THE DATA:
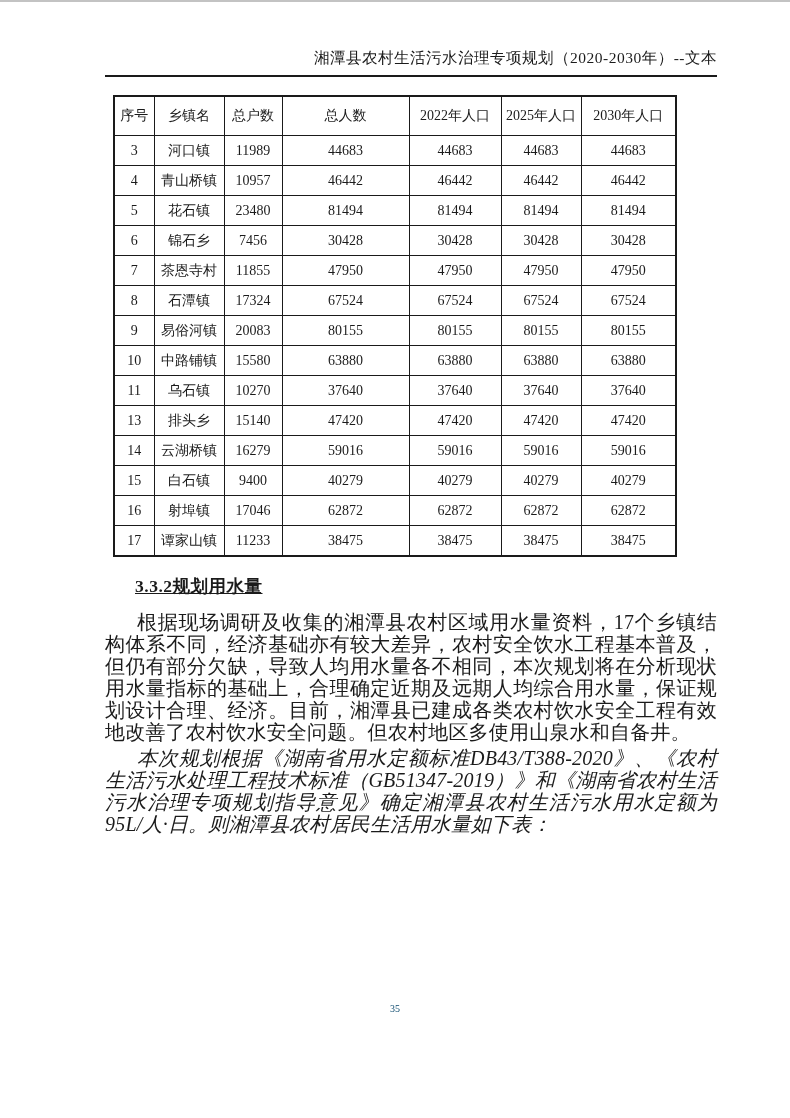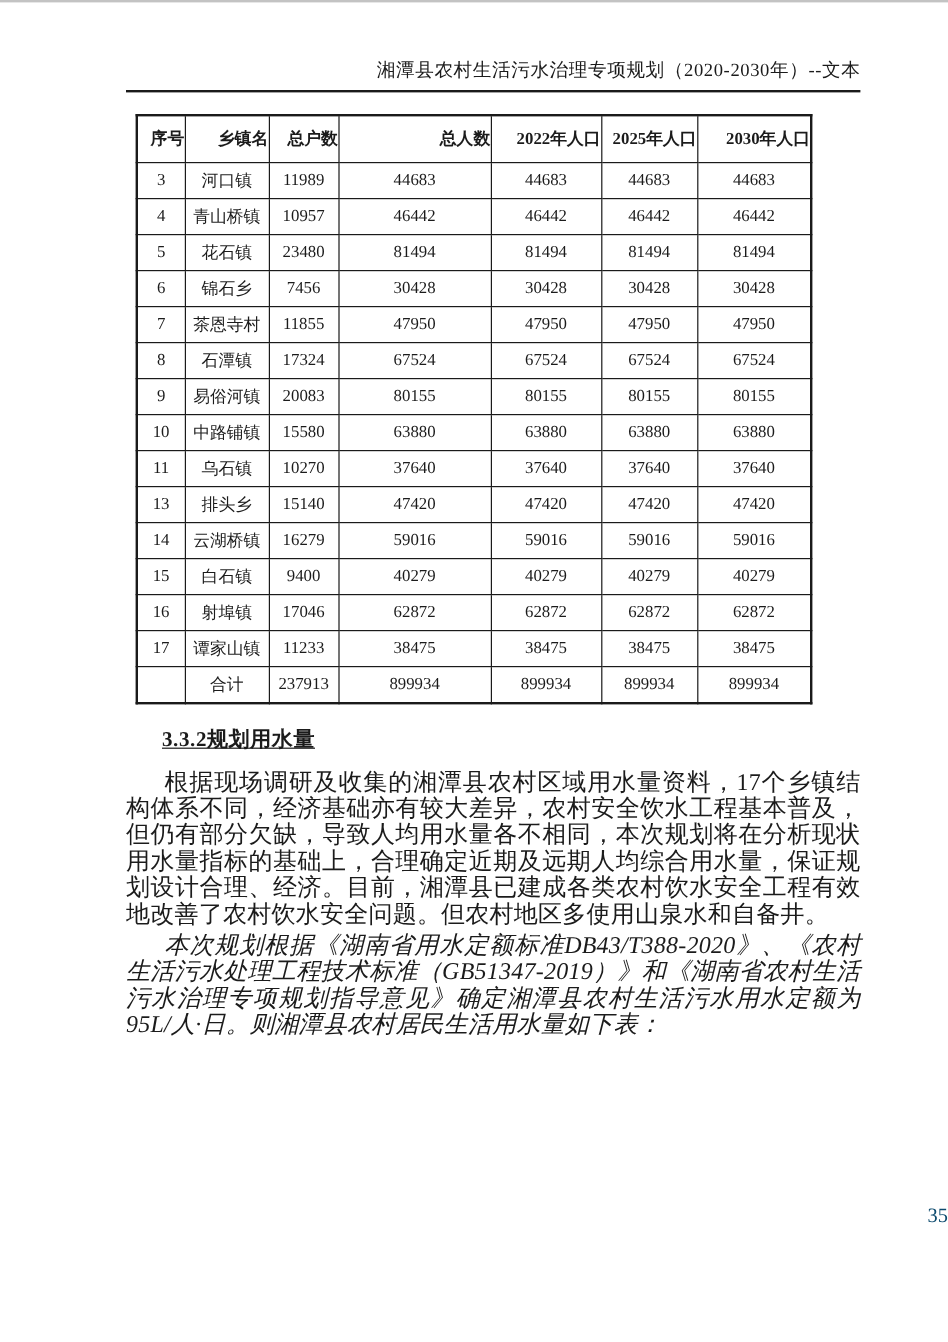--- a/index.html
+++ b/index.html
@@ -45,22 +45,21 @@
     border: 1px solid #1a1a1a;
     text-align: center;
     vertical-align: middle;
     padding: 0;
     font-size: 14px;
     overflow: hidden;
     white-space: nowrap;
   }
   .pop-table thead th {
     height: 38px;
-    font-weight: bold;
-    text-align: right;
+    font-weight: normal;
   }
   .pop-table tbody td {
     height: 29px;
     font-weight: normal;
   }
   .section-heading {
     font-size: 17.5px;
     font-weight: bold;
     margin: 17px 0 0 30px;
     letter-spacing: 0.5px;
@@ -74,22 +73,22 @@
     margin: 0;
     letter-spacing: 0.2px;
   }
   .para + .para { margin-top: 4px; font-style: italic; }
   .para-block { margin-top: 13px; }
   .page-number {
     position: absolute;
     top: 1003px;
     left: 0;
     width: 100%;
-    text-align: right;
-    font-size: 17px;
+    text-align: center;
+    font-size: 10px;
     color: #0c4a6e;
   }
 </style>
 </head>
 <body>
 
 <div class="scan-edge"></div>
 
 <div class="content">
 
@@ -236,29 +235,20 @@
         </tr>
         <tr>
           <td>17</td>
           <td>谭家山镇</td>
           <td>11233</td>
           <td>38475</td>
           <td>38475</td>
           <td>38475</td>
           <td>38475</td>
         </tr>
-        <tr>
-          <td></td>
-          <td>合计</td>
-          <td>237913</td>
-          <td>899934</td>
-          <td>899934</td>
-          <td>899934</td>
-          <td>899934</td>
-        </tr>
       </tbody>
   </table>
 
   <div class="section-heading">3.3.2规划用水量</div>
 
   <div class="para-block">
       <p class="para">根据现场调研及收集的湘潭县农村区域用水量资料，17个乡镇结构体系不同，经济基础亦有较大差异，农村安全饮水工程基本普及，但仍有部分欠缺，导致人均用水量各不相同，本次规划将在分析现状用水量指标的基础上，合理确定近期及远期人均综合用水量，保证规划设计合理、经济。目前，湘潭县已建成各类农村饮水安全工程有效地改善了农村饮水安全问题。但农村地区多使用山泉水和自备井。</p>
       <p class="para">本次规划根据《湖南省用水定额标准DB43/T388-2020》、《农村生活污水处理工程技术标准（GB51347-2019）》和《湖南省农村生活污水治理专项规划指导意见》确定湘潭县农村生活污水用水定额为95L/人·日。则湘潭县农村居民生活用水量如下表：</p>
     </div>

WHAT TO PRODUCE: In your copy of the material, match every word exactly and include no pictures.

COMPLETED EXERCISE:
--- a/index.html
+++ b/index.html
@@ -45,22 +45,21 @@
     border: 1px solid #1a1a1a;
     text-align: center;
     vertical-align: middle;
     padding: 0;
     font-size: 14px;
     overflow: hidden;
     white-space: nowrap;
   }
   .pop-table thead th {
     height: 38px;
-    font-weight: bold;
-    text-align: right;
+    font-weight: normal;
   }
   .pop-table tbody td {
     height: 29px;
     font-weight: normal;
   }
   .section-heading {
     font-size: 17.5px;
     font-weight: bold;
     margin: 17px 0 0 30px;
     letter-spacing: 0.5px;
@@ -74,22 +73,22 @@
     margin: 0;
     letter-spacing: 0.2px;
   }
   .para + .para { margin-top: 4px; font-style: italic; }
   .para-block { margin-top: 13px; }
   .page-number {
     position: absolute;
     top: 1003px;
     left: 0;
     width: 100%;
-    text-align: right;
-    font-size: 17px;
+    text-align: center;
+    font-size: 10px;
     color: #0c4a6e;
   }
 </style>
 </head>
 <body>
 
 <div class="scan-edge"></div>
 
 <div class="content">
 
@@ -236,29 +235,20 @@
         </tr>
         <tr>
           <td>17</td>
           <td>谭家山镇</td>
           <td>11233</td>
           <td>38475</td>
           <td>38475</td>
           <td>38475</td>
           <td>38475</td>
         </tr>
-        <tr>
-          <td></td>
-          <td>合计</td>
-          <td>237913</td>
-          <td>899934</td>
-          <td>899934</td>
-          <td>899934</td>
-          <td>899934</td>
-        </tr>
       </tbody>
   </table>
 
   <div class="section-heading">3.3.2规划用水量</div>
 
   <div class="para-block">
       <p class="para">根据现场调研及收集的湘潭县农村区域用水量资料，17个乡镇结构体系不同，经济基础亦有较大差异，农村安全饮水工程基本普及，但仍有部分欠缺，导致人均用水量各不相同，本次规划将在分析现状用水量指标的基础上，合理确定近期及远期人均综合用水量，保证规划设计合理、经济。目前，湘潭县已建成各类农村饮水安全工程有效地改善了农村饮水安全问题。但农村地区多使用山泉水和自备井。</p>
       <p class="para">本次规划根据《湖南省用水定额标准DB43/T388-2020》、《农村生活污水处理工程技术标准（GB51347-2019）》和《湖南省农村生活污水治理专项规划指导意见》确定湘潭县农村生活污水用水定额为95L/人·日。则湘潭县农村居民生活用水量如下表：</p>
     </div>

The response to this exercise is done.